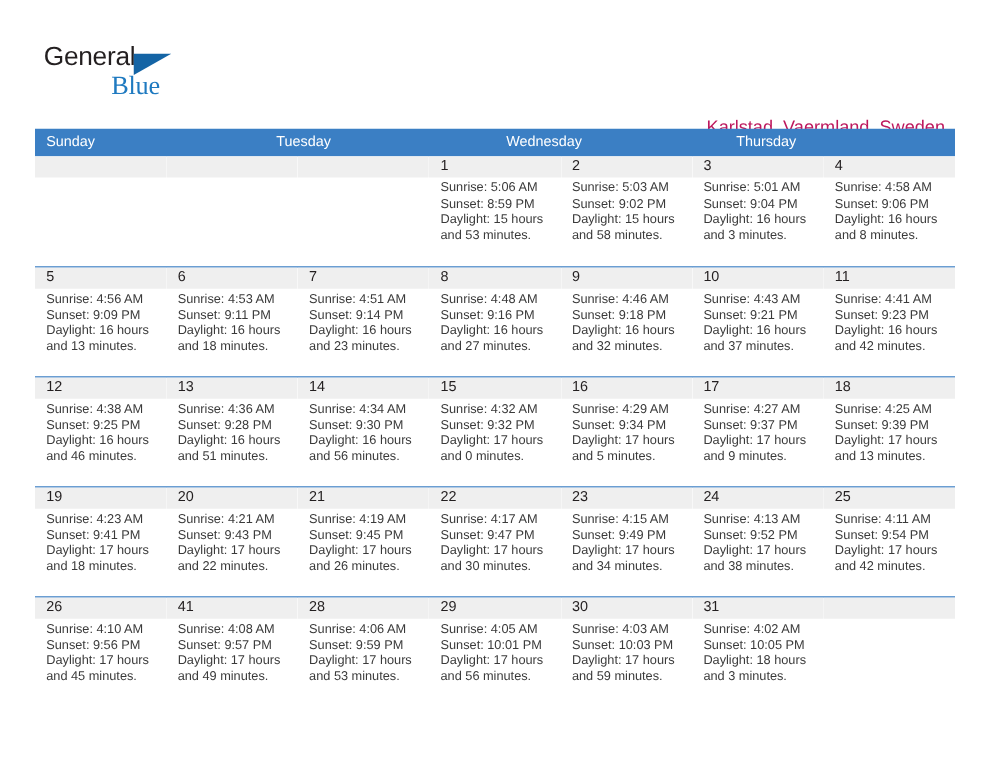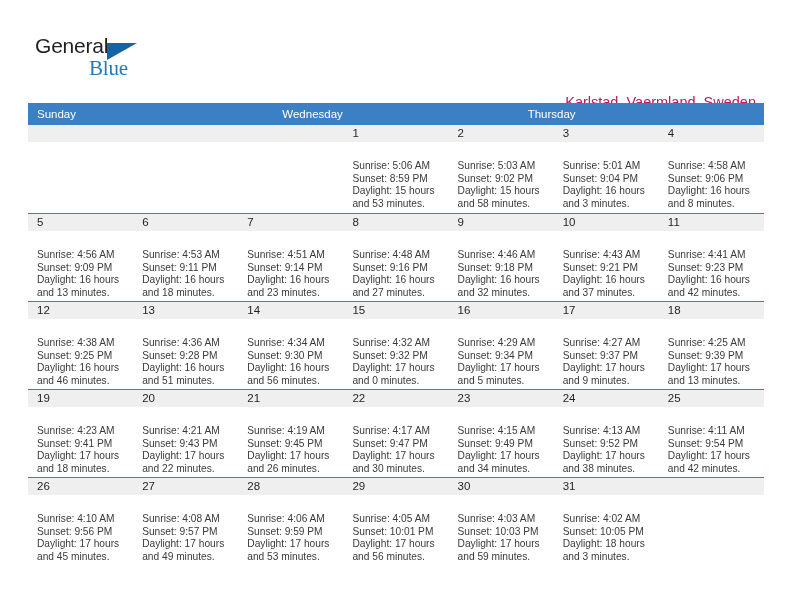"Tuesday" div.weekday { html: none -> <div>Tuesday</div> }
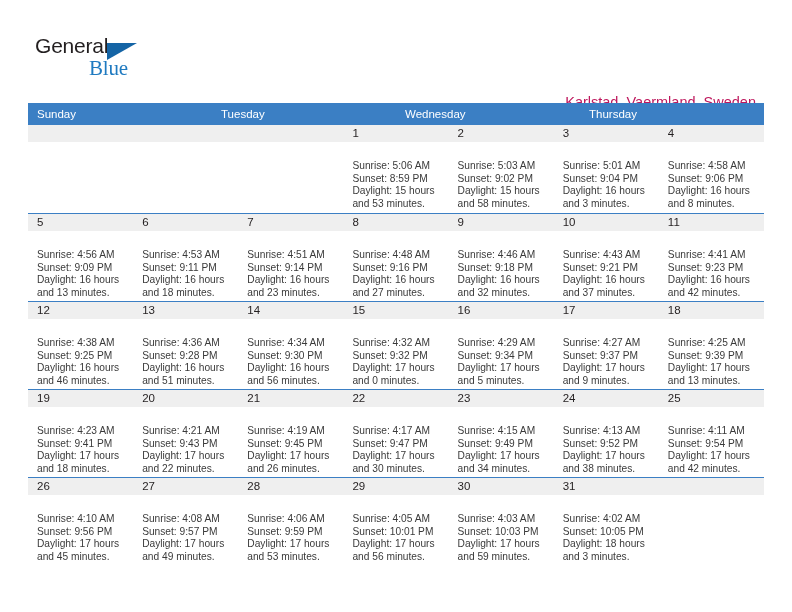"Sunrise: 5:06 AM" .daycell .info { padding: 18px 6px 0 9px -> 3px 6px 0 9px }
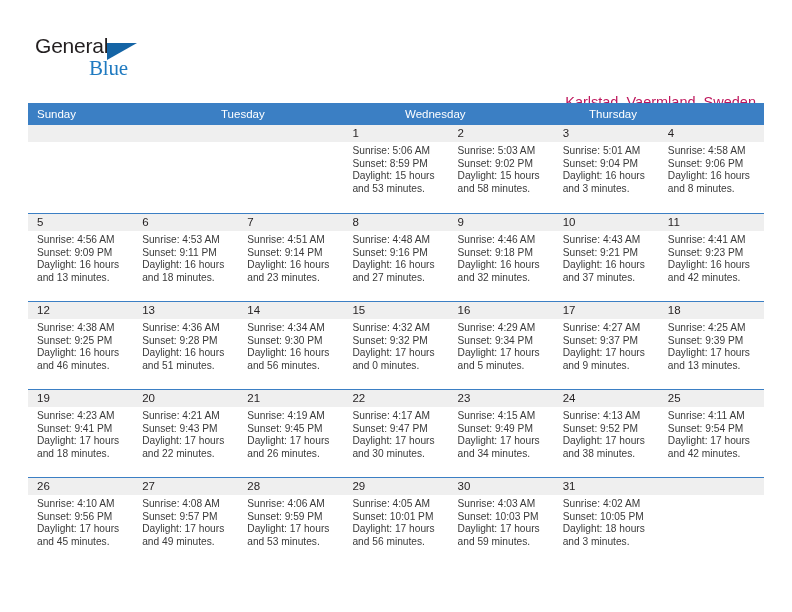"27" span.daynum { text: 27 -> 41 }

------------------------------------------------------------

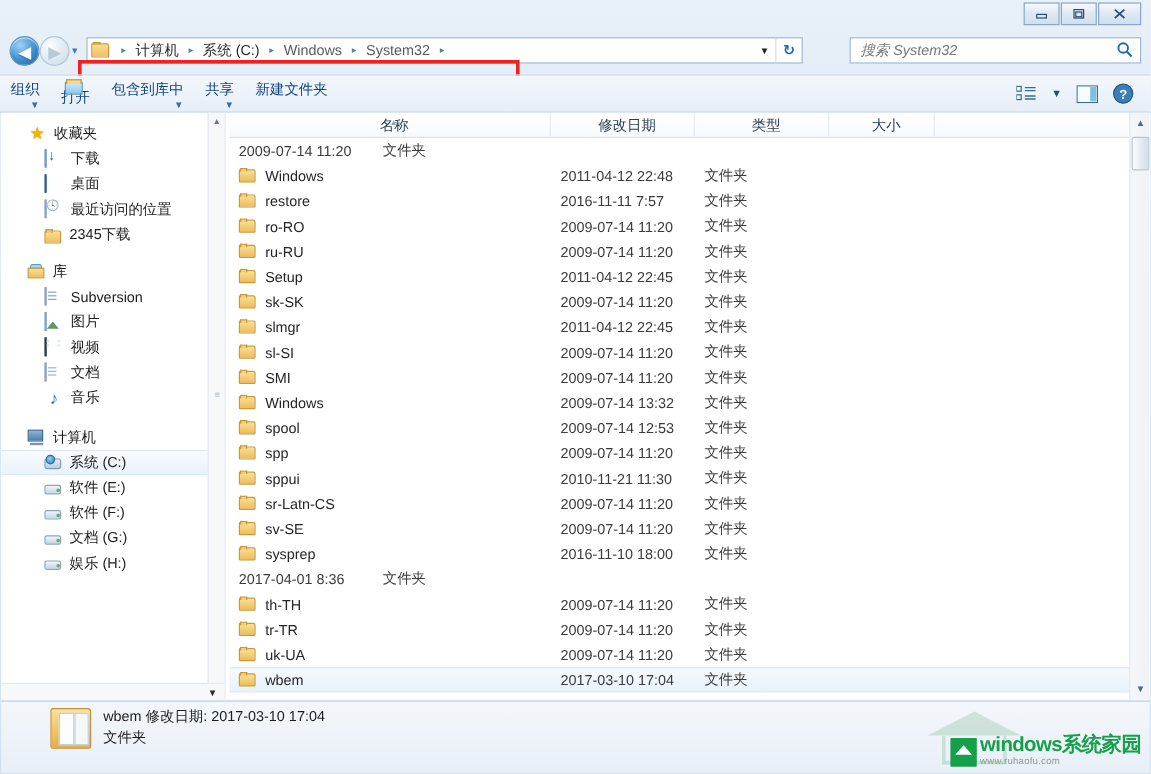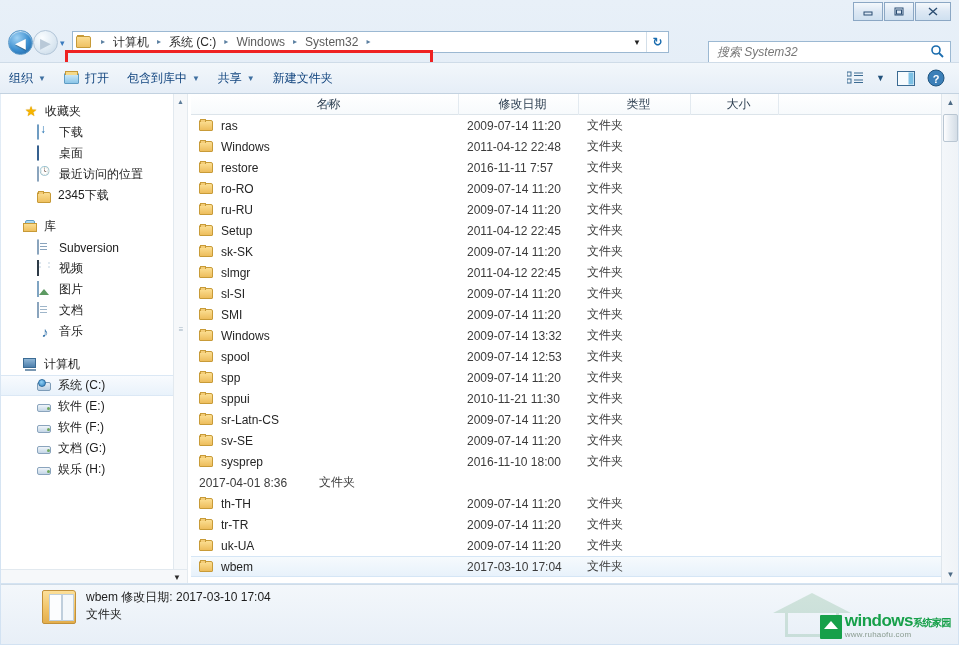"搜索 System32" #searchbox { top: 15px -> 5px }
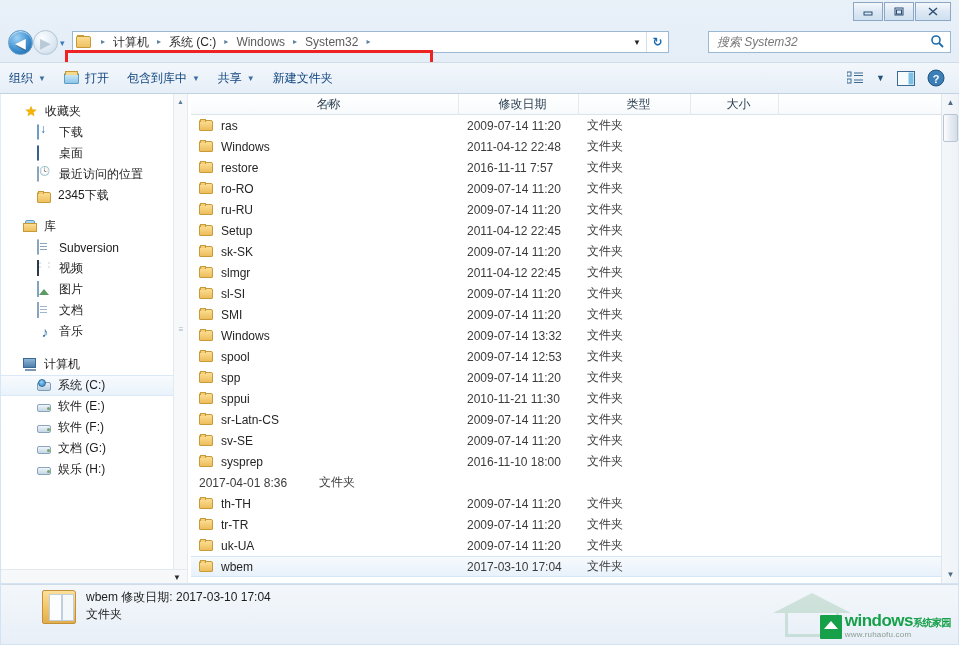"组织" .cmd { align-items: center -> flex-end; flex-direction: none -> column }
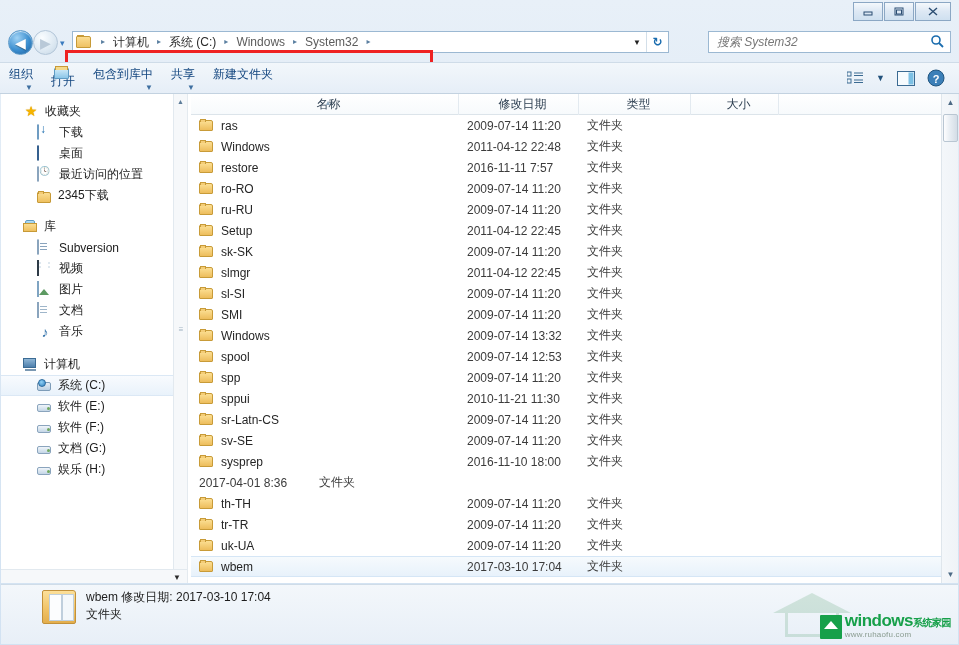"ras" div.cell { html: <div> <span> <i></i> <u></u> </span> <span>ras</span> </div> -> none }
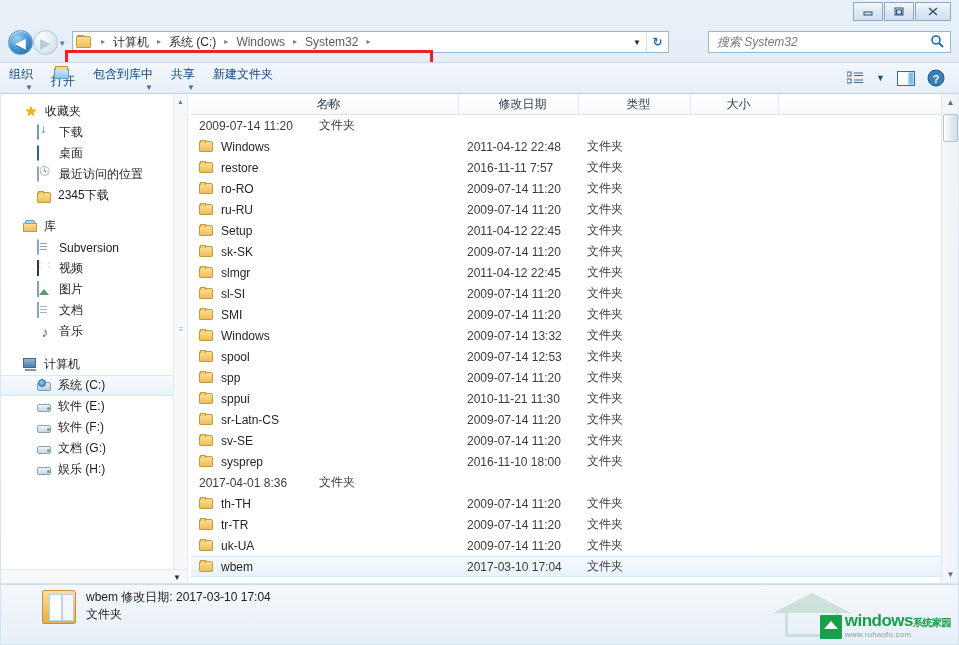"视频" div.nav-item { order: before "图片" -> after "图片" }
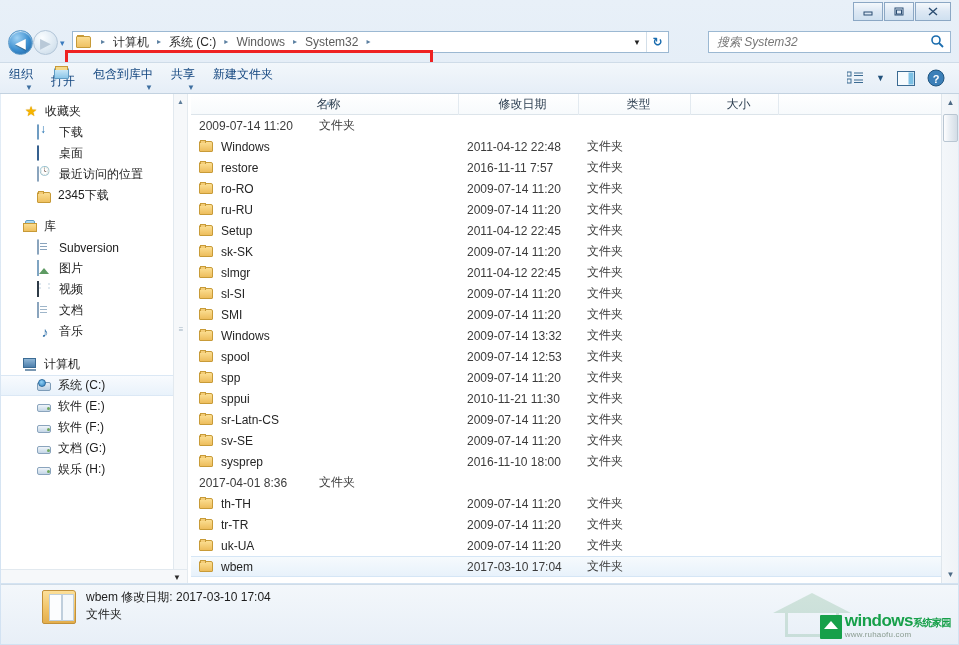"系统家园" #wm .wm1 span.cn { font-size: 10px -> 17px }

------------------------------------------------------------

**WORK REQUEST**
Pictures are to be left out. Write out only the lines above starting at the one with "html: <div> <span>" and ending at the one with "#wm .wm1 span.cn", both lines included, exactly.

**COMPLETED EXERCISE**
"ras" div.cell { html: <div> <span> <i></i> <u></u> </span> <span>ras</span> </div> -> none }
"视频" div.nav-item { order: before "图片" -> after "图片" }
"系统家园" #wm .wm1 span.cn { font-size: 10px -> 17px }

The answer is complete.